During his retirement years, he continued to supply funeral flowers to Co-op Funeral Care, as he had done at his shop for over 40 years.

Bobby also had many local clients who stayed with him when he gave up the shop and decided to work from home in his garage five years ago.

Looking back over his career, Bobby made many friends among his clients.

Many generations of families shopped at The Marrs’ and their children went to Bobby’s for their ‘mixtures’, and their children after them.

The shop was looked upon as a sort of community hub, where people came to share their news and often get valuable advice from Bobby. Some remember him as being ahead of his time, making slush drinks long before they were invented. That was more than 35 years ago – everyone loved the slushes that Bobby made.

After his retirement, Hallowe’en remained a big deal with the local children at the Marr home. Many of the local kids came to the door to do their turn, faithfully observed by Jock, one of his dogs.

Hallowe’en was Jock’s favourite time of year. One year, Bobby and Ann remarkably handed out 90 bags of sweets – everyone was always made welcome.

Looking back over his family life, Bobby met his wife Ann at primary school, where they knew each other for years. They got together in their late teens and fell in love.

The couple married at Gladsmuir Parish Church on June 18, 1975, and settled down at Church Street in Tranent.

They then moved to Winton Place by the family shop, followed by 20 High Street and finally Kennedy Crescent, where Bobby loved nothing more than to indulge in his passion for gardening.

It was at Winton Place that Bobby and Ann became proud parents to their son Cameron, followed by their daughter Carly – two children and a poodle called Sherry and the Marr family was complete.

Bobby did his best to be a hands-on dad, despite doing 12-hour days in the shop, going to the football with Carly and band practice with Cameron.

Throughout his children’s lives he was very supportive and extremely proud of all their achievements.

The family for many years would go on caravan holidays throughout the UK.

They later started travelling further afield, going abroad to places such as Spain, Portugal, Florida, Paris and Bruges, and many other sunny places throughout Europe.

In later years, Bobby enjoyed the familiarity of holidays spent in Benidorm whilst he was able. Closer to home, there were also holidays spent with friends in the Lake District.

Outside of work, Bobby’s great passions were the family dogs Jock and Angus.

Jock was always by his side and they enjoyed many walks together and chats up the street. Bobby loved to catch up with the locals around Tranent as he missed seeing everyone in the shop.

It was seven years ago that Bobby’s health began to deteriorate. Throughout a lot of harrowing treatment, he never complained and remained very brave and stoic.

He was often heard saying: “I’m still here – you’ve just got to get on with it.”

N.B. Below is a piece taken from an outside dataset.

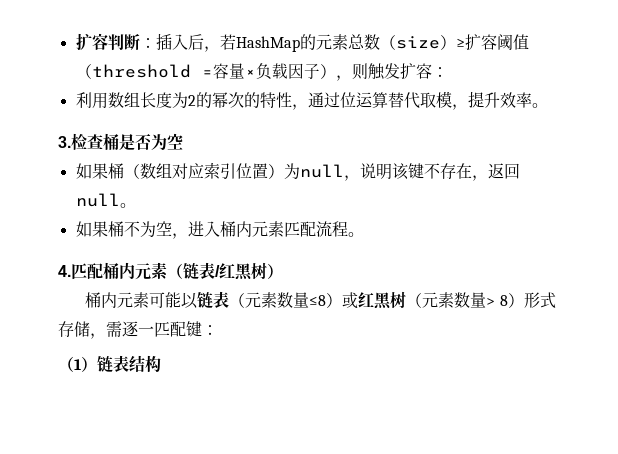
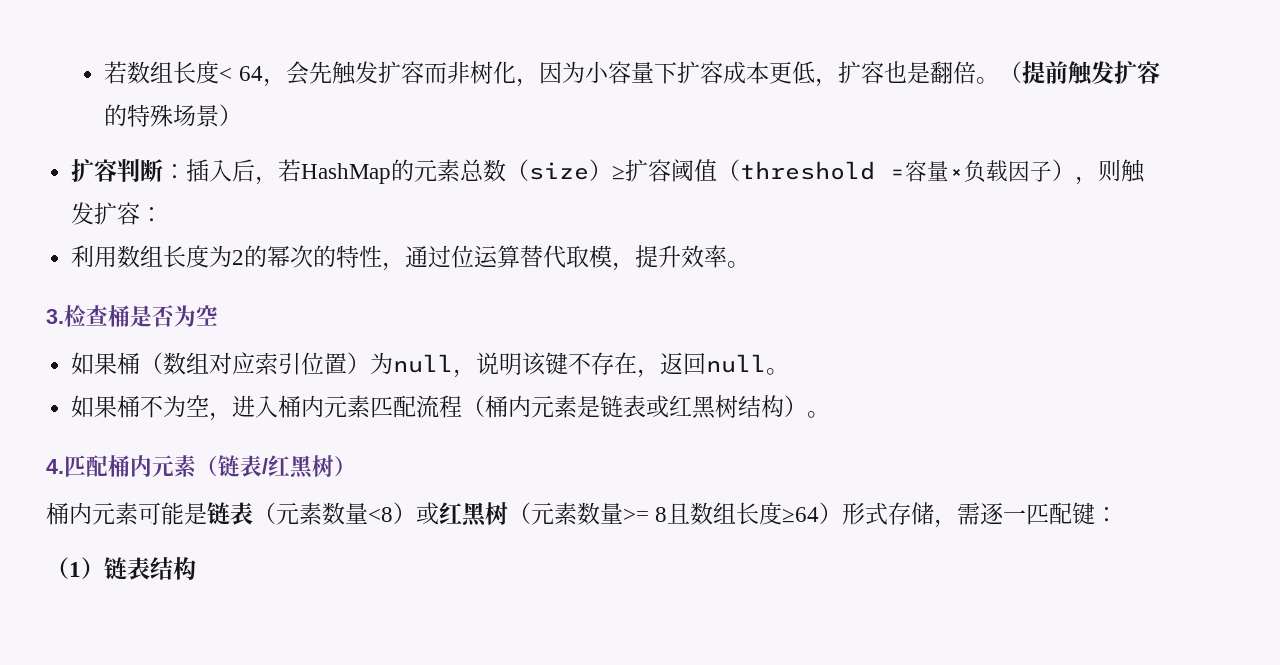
+ 若数组长度< 64，会先触发扩容而非树化，因为小容量下扩容成本更低，扩容也是翻倍。（提前触发扩容的特殊场景）
- 如果桶不为空，进入桶内元素匹配流程。
+ 如果桶不为空，进入桶内元素匹配流程（桶内元素是链表或红黑树结构）。
- 桶内元素可能以链表（元素数量≤8）或红黑树（元素数量> 8）形式存储，需逐一匹配键：
+ 桶内元素可能是链表（元素数量<8）或红黑树（元素数量>= 8且数组长度≥64）形式存储，需逐一匹配键：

But that was just Bobby, and that’s just one of the many reasons why people loved him. He was a quiet and unassuming man who was happy with his lot in life.

Bobby, who had colon cancer, sadly passed away on July 31, aged 64.

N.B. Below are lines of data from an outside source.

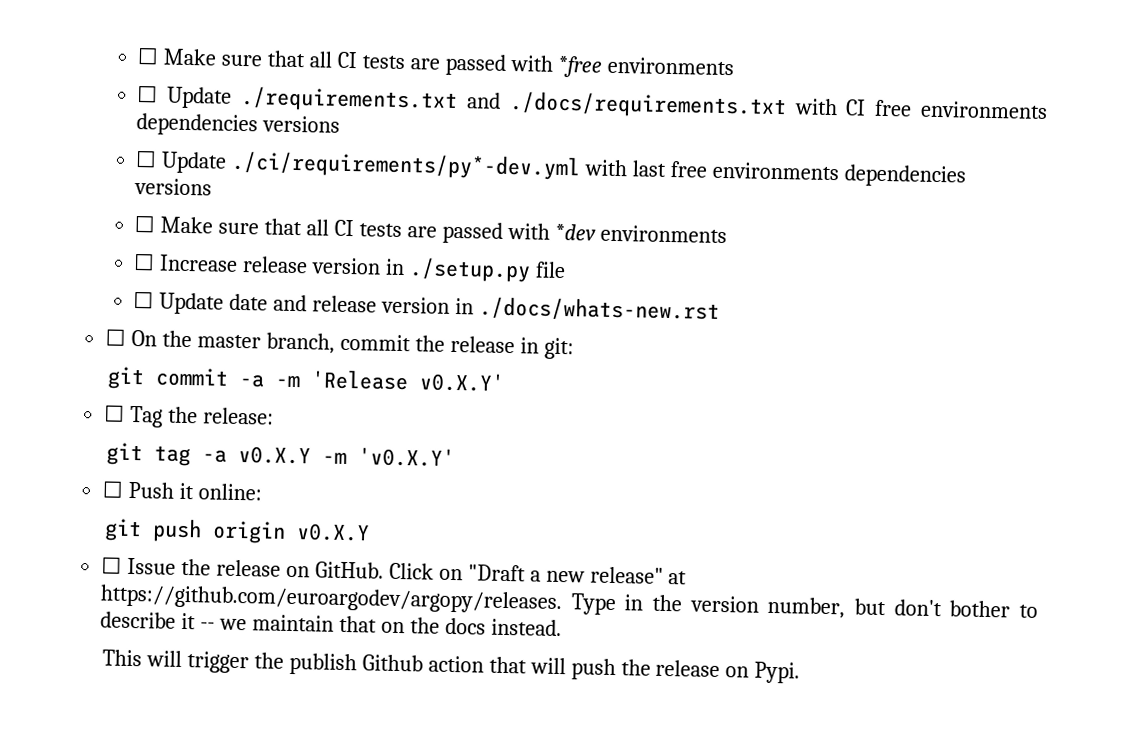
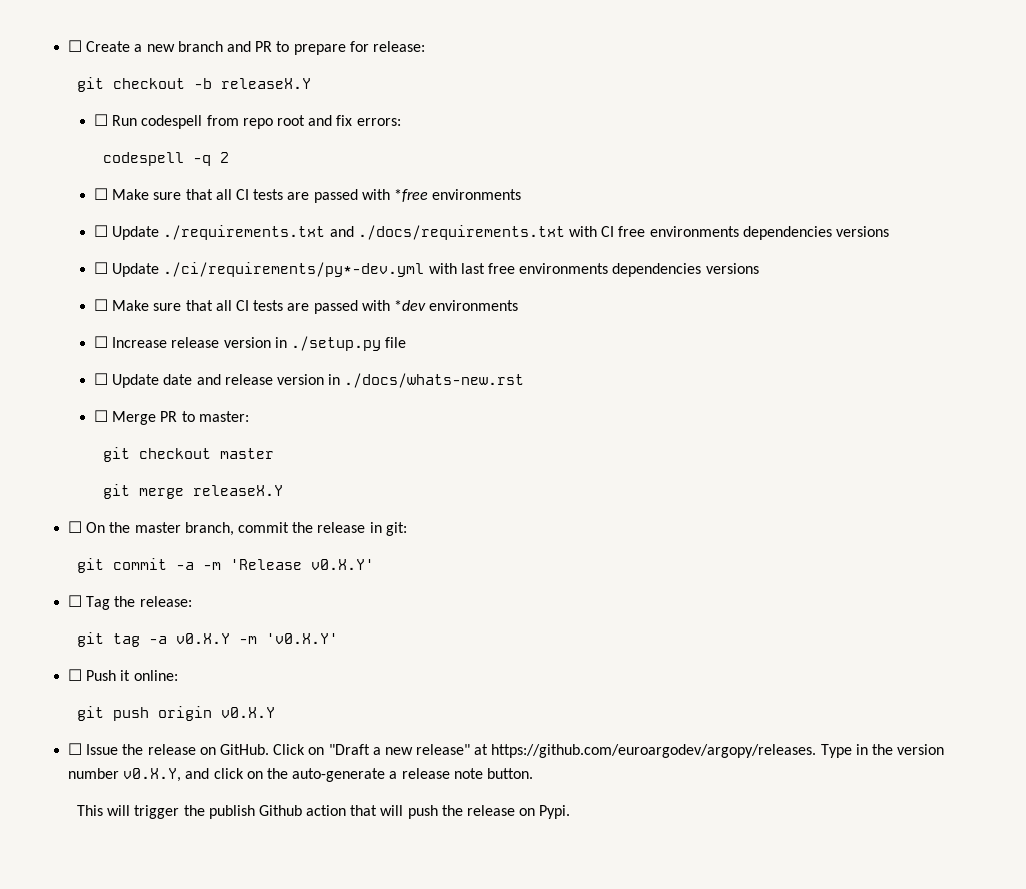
+ ☐ Create a new branch and PR to prepare for release:
+ git checkout -b releaseX.Y
+ ☐ Run codespell from repo root and fix errors:
+ codespell -q 2
+ ☐ Merge PR to master:
+ git checkout master
+ git merge releaseX.Y
- Click on "Draft a new release" at https://github.com/euroargodev/argopy/releases. Type in the version number, but don't bother to describe it -- we maintain that on the docs instead.
+ Click on "Draft a new release" at https://github.com/euroargodev/argopy/releases. Type in the version number v0.X.Y, and click on the auto-generate a release note button.

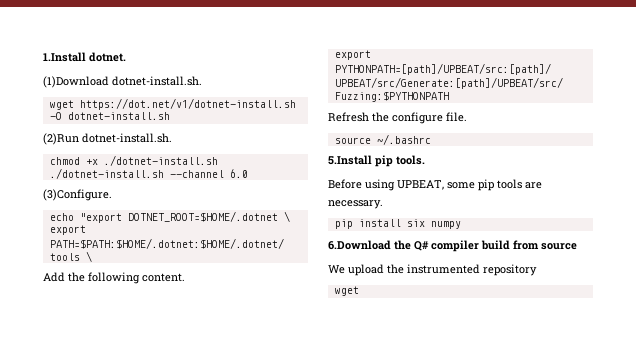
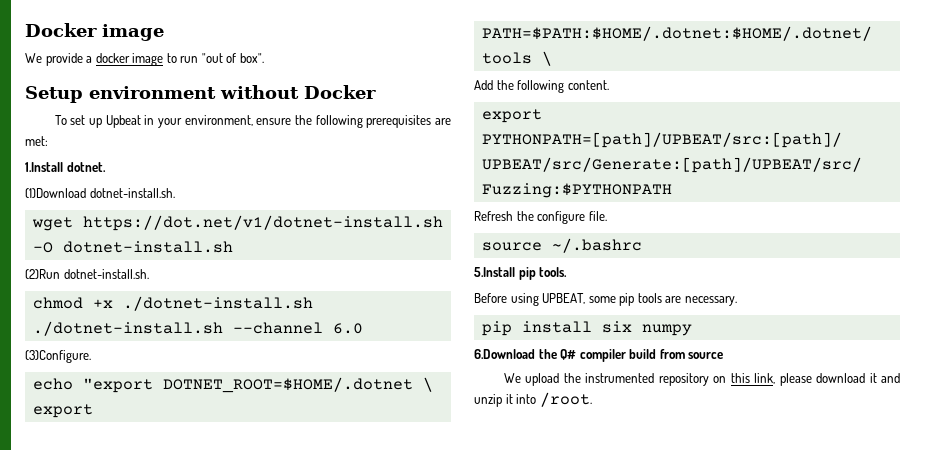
+ Docker image
+ We provide a docker image to run "out of box".
+ Setup environment without Docker
+ To set up Upbeat in your environment, ensure the following prerequisites are met:
- We upload the instrumented repository
- wget
+ We upload the instrumented repository on this link, please download it and unzip it into /root.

His funeral took place on August 14 at Tranent Cemetery, attended by hundreds of people.

Those at the funeral parlour described the funeral crowd as “the biggest one they had seen”.

A collection at the funeral in Bobby’s memory raised more than £1,180, with the money donated to Edinburgh Cancer Centre at the Western General Hospital.

Bobby’s daughter Carly said: “Just like anyone who has lost someone, it has been a tough few weeks.

“We are very grateful to everyone for all of their help and support. People have been really kind.”

Bobby will be remembered for his cheery nature and always having a smile for everyone.

He has been described by many people as a “true gentleman”.